__Assignment__: Provide the number of lines below containing the word "Recently", without any other words.

*** Opening of Material provided ***

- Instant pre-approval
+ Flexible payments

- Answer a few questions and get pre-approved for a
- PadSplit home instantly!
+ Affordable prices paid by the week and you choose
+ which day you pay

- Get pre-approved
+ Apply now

*** Close of Material provided ***
*** Opening of Material provided ***

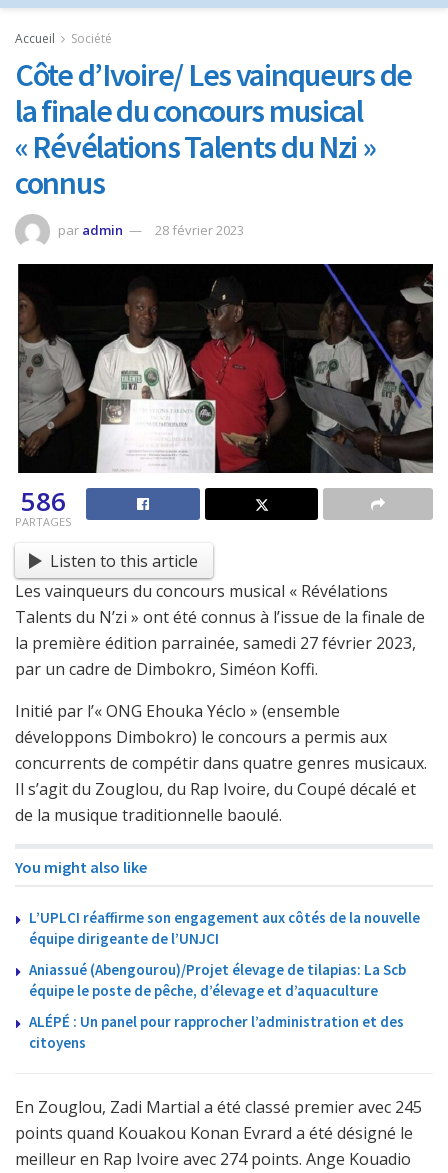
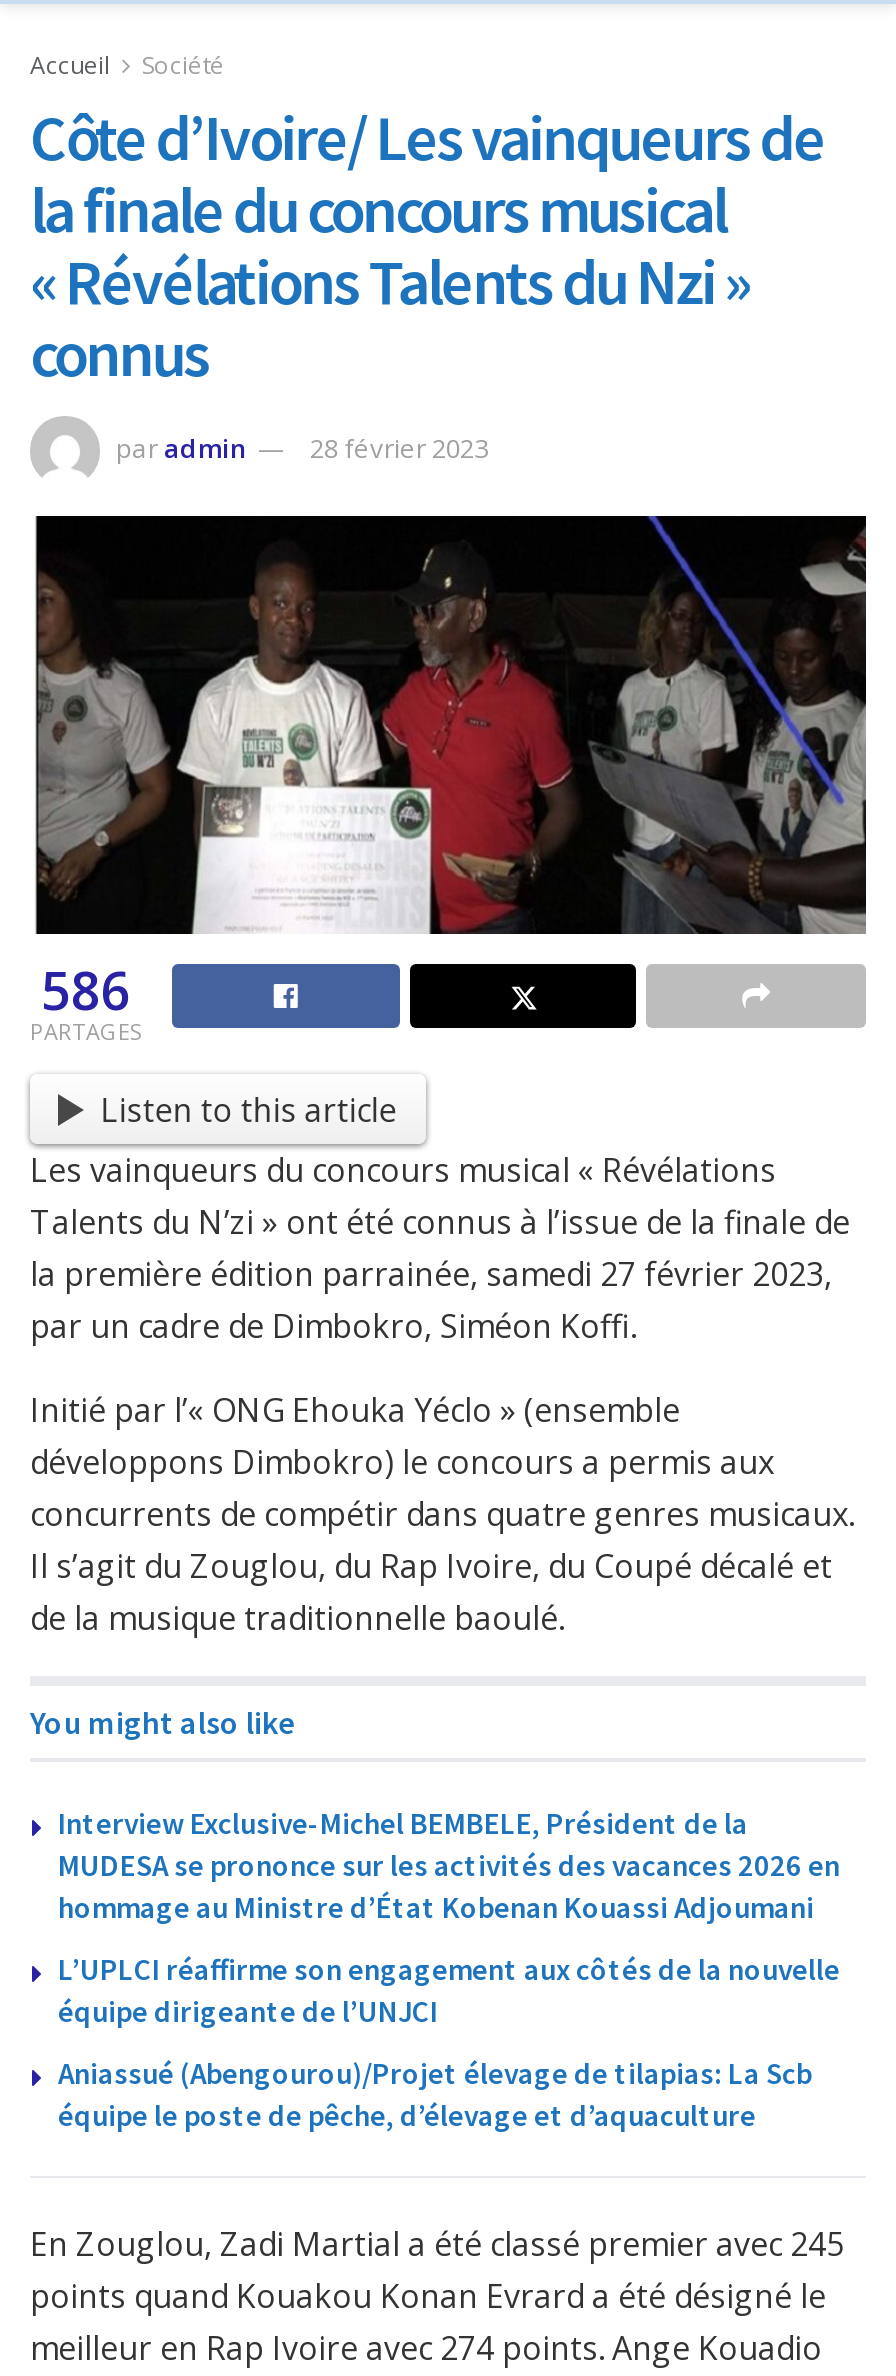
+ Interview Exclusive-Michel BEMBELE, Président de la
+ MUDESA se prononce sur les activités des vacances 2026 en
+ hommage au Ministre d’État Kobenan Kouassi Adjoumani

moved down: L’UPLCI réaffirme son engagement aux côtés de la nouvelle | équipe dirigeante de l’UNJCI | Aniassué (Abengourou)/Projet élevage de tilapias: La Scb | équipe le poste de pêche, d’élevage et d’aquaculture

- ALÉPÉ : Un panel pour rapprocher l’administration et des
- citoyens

*** Close of Material provided ***
*** Opening of Material provided ***

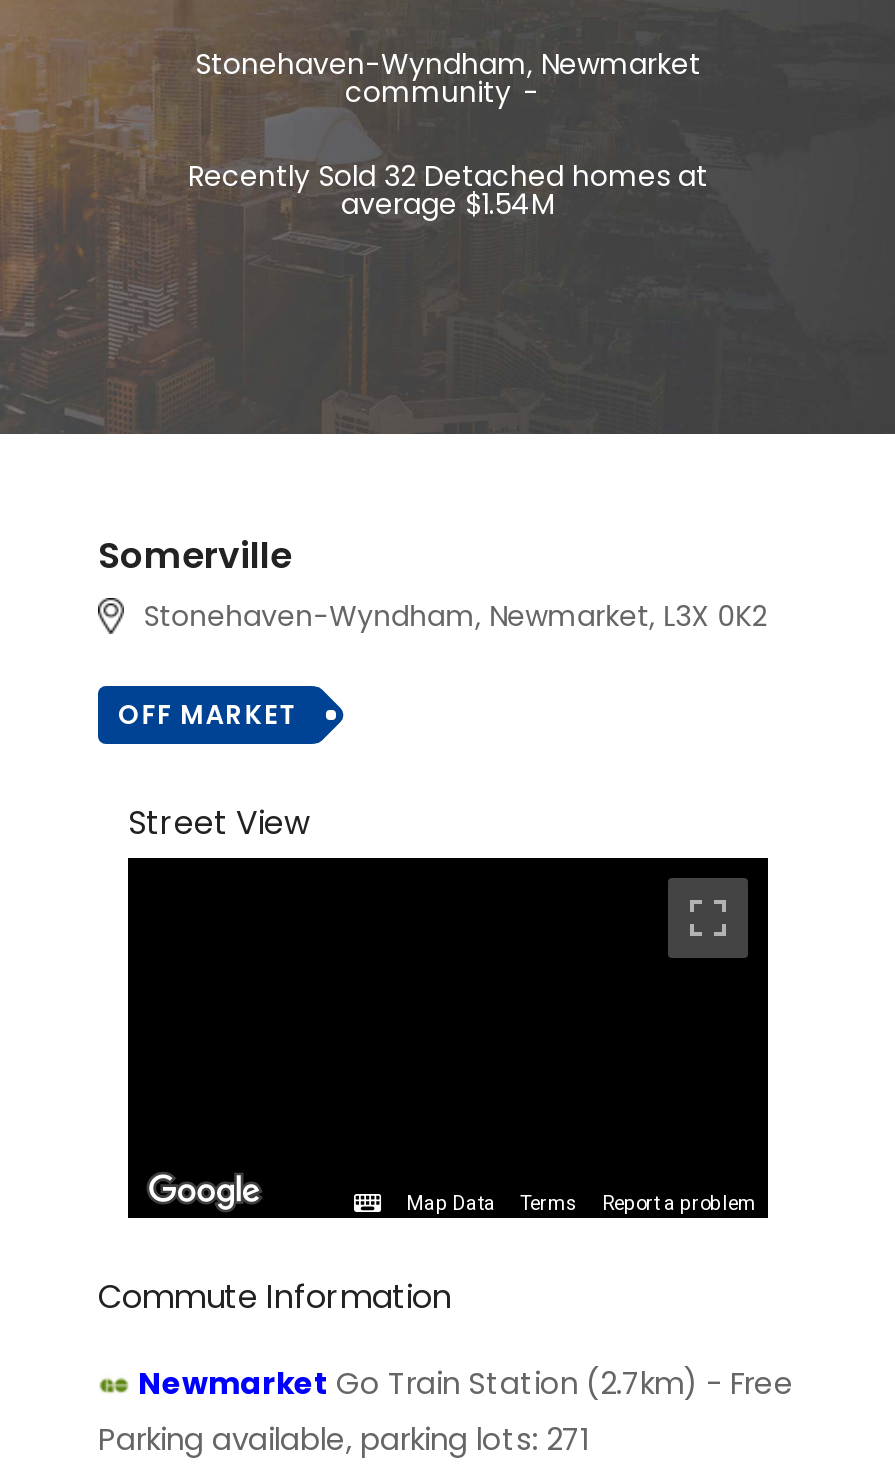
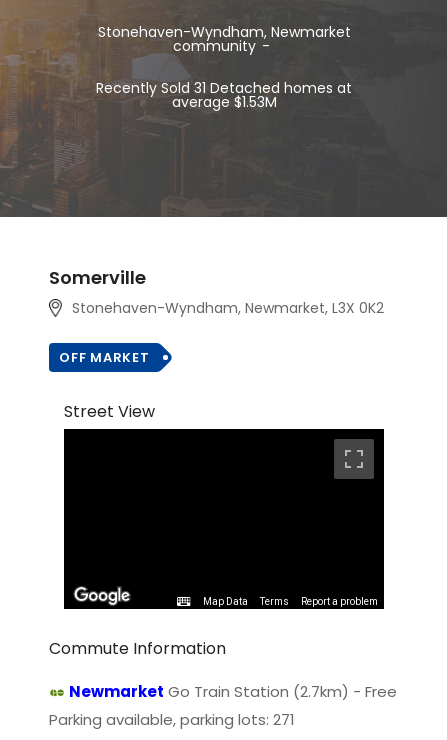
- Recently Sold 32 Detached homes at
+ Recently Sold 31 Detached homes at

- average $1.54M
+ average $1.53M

*** Close of Material provided ***

__Task output__: 2